» **EXERCISE AIM**:
From the listing below, extract each entry exactly as written, minus the images.

» **RECORDED DATA**:
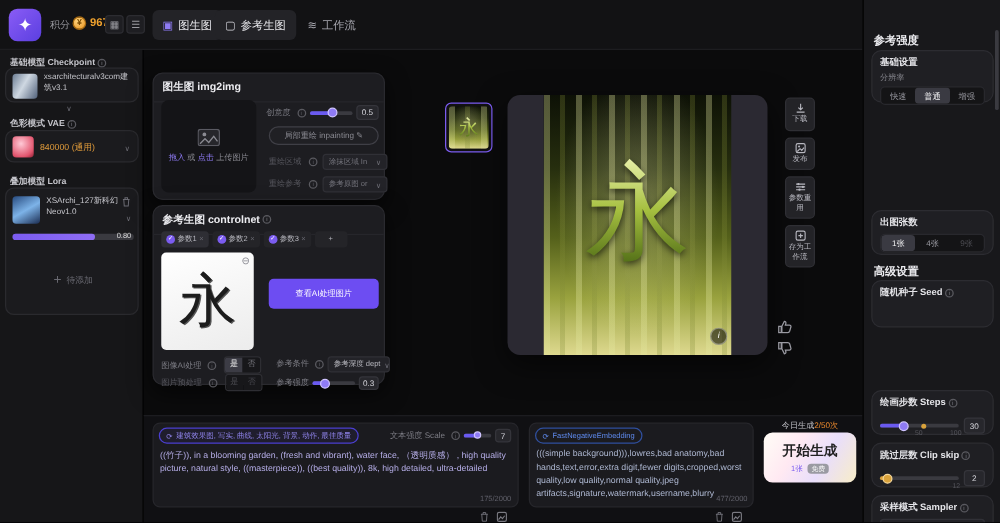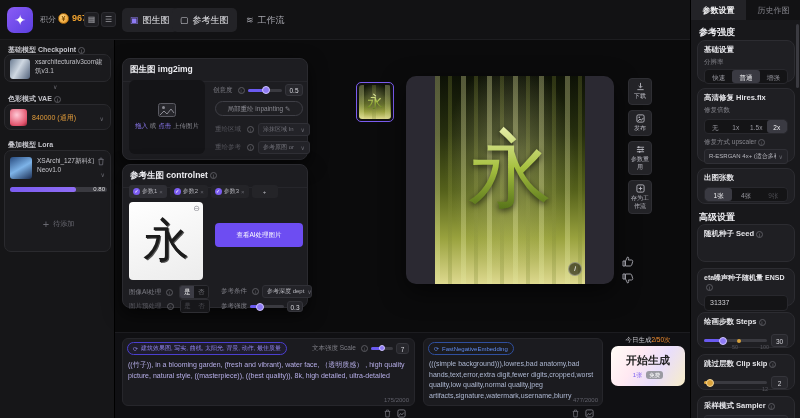--- a/index.html
+++ b/index.html
@@ -382,10 +382,6 @@
   </div>
 
   <div class="abs rpanel">
-    <div class="abs" style="left:0;top:0;width:110px;height:20px;background:#121214;display:flex;">
-      <div class="rtab" style="width:55px;background:#232327;color:#f0f0f2;font-weight:bold;">参数设置</div>
-      <div class="rtab" style="width:55px;color:#85858c;">历史作图</div>
-    </div>
     <div class="abs rhdr" style="left:8px;top:26px;">参考强度</div>
 
     <div class="abs rcard" style="top:40px;height:42px;">

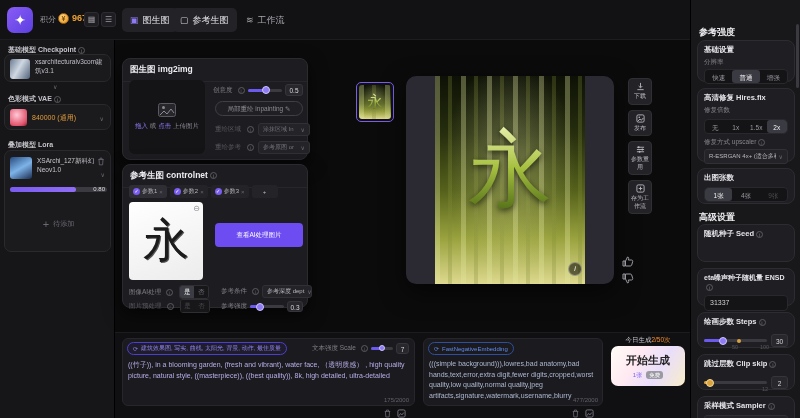--- a/index.html
+++ b/index.html
@@ -394,23 +394,6 @@
       </div>
     </div>
 
-    <div class="abs rcard" style="top:88px;height:74px;">
-      <div class="rtitle">高清修复 Hires.fix</div>
-      <div class="rsub" style="margin-top:3px;">修复倍数</div>
-      <div class="seg">
-        <span>无</span>
-        <span>1x</span>
-        <span>1.5x</span>
-        <span class="sel">2x</span>
-      </div>
-      <div class="rsub" style="margin-top:4px;">
-        <span>修复方式 upscaler</span><span class="info">i</span>
-      </div>
-      <div class="dd" style="height:15px;margin-top:2px;">
-        <span style="color:#b9b9c0;overflow:hidden;">R-ESRGAN 4x+ (适合多种风</span>
-        <span class="chev">∨</span>
-      </div>
-    </div>
 
     <div class="abs rcard" style="top:168px;height:36px;">
       <div class="rtitle">出图张数</div>

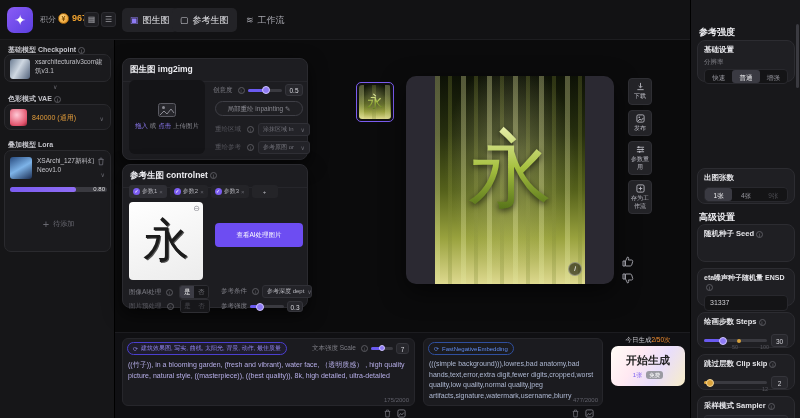--- a/index.html
+++ b/index.html
@@ -412,12 +412,6 @@
       </div>
     </div>
 
-    <div class="abs rcard" style="top:268px;height:38px;">
-      <div class="rtitle" style="font-size:7px;">
-        <span>eta噪声种子随机量 ENSD</span><span class="info">i</span>
-      </div>
-      <input class="tin" style="margin-top: 4px;" value="31337">
-    </div>
 
     <div class="abs rcard" style="top:312px;height:36px;">
       <div class="rtitle">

» **PROBLEM SOLUTION**:
--- a/index.html
+++ b/index.html
@@ -382,10 +382,6 @@
   </div>
 
   <div class="abs rpanel">
-    <div class="abs" style="left:0;top:0;width:110px;height:20px;background:#121214;display:flex;">
-      <div class="rtab" style="width:55px;background:#232327;color:#f0f0f2;font-weight:bold;">参数设置</div>
-      <div class="rtab" style="width:55px;color:#85858c;">历史作图</div>
-    </div>
     <div class="abs rhdr" style="left:8px;top:26px;">参考强度</div>
 
     <div class="abs rcard" style="top:40px;height:42px;">

--- a/index.html
+++ b/index.html
@@ -394,23 +394,6 @@
       </div>
     </div>
 
-    <div class="abs rcard" style="top:88px;height:74px;">
-      <div class="rtitle">高清修复 Hires.fix</div>
-      <div class="rsub" style="margin-top:3px;">修复倍数</div>
-      <div class="seg">
-        <span>无</span>
-        <span>1x</span>
-        <span>1.5x</span>
-        <span class="sel">2x</span>
-      </div>
-      <div class="rsub" style="margin-top:4px;">
-        <span>修复方式 upscaler</span><span class="info">i</span>
-      </div>
-      <div class="dd" style="height:15px;margin-top:2px;">
-        <span style="color:#b9b9c0;overflow:hidden;">R-ESRGAN 4x+ (适合多种风</span>
-        <span class="chev">∨</span>
-      </div>
-    </div>
 
     <div class="abs rcard" style="top:168px;height:36px;">
       <div class="rtitle">出图张数</div>

--- a/index.html
+++ b/index.html
@@ -412,12 +412,6 @@
       </div>
     </div>
 
-    <div class="abs rcard" style="top:268px;height:38px;">
-      <div class="rtitle" style="font-size:7px;">
-        <span>eta噪声种子随机量 ENSD</span><span class="info">i</span>
-      </div>
-      <input class="tin" style="margin-top: 4px;" value="31337">
-    </div>
 
     <div class="abs rcard" style="top:312px;height:36px;">
       <div class="rtitle">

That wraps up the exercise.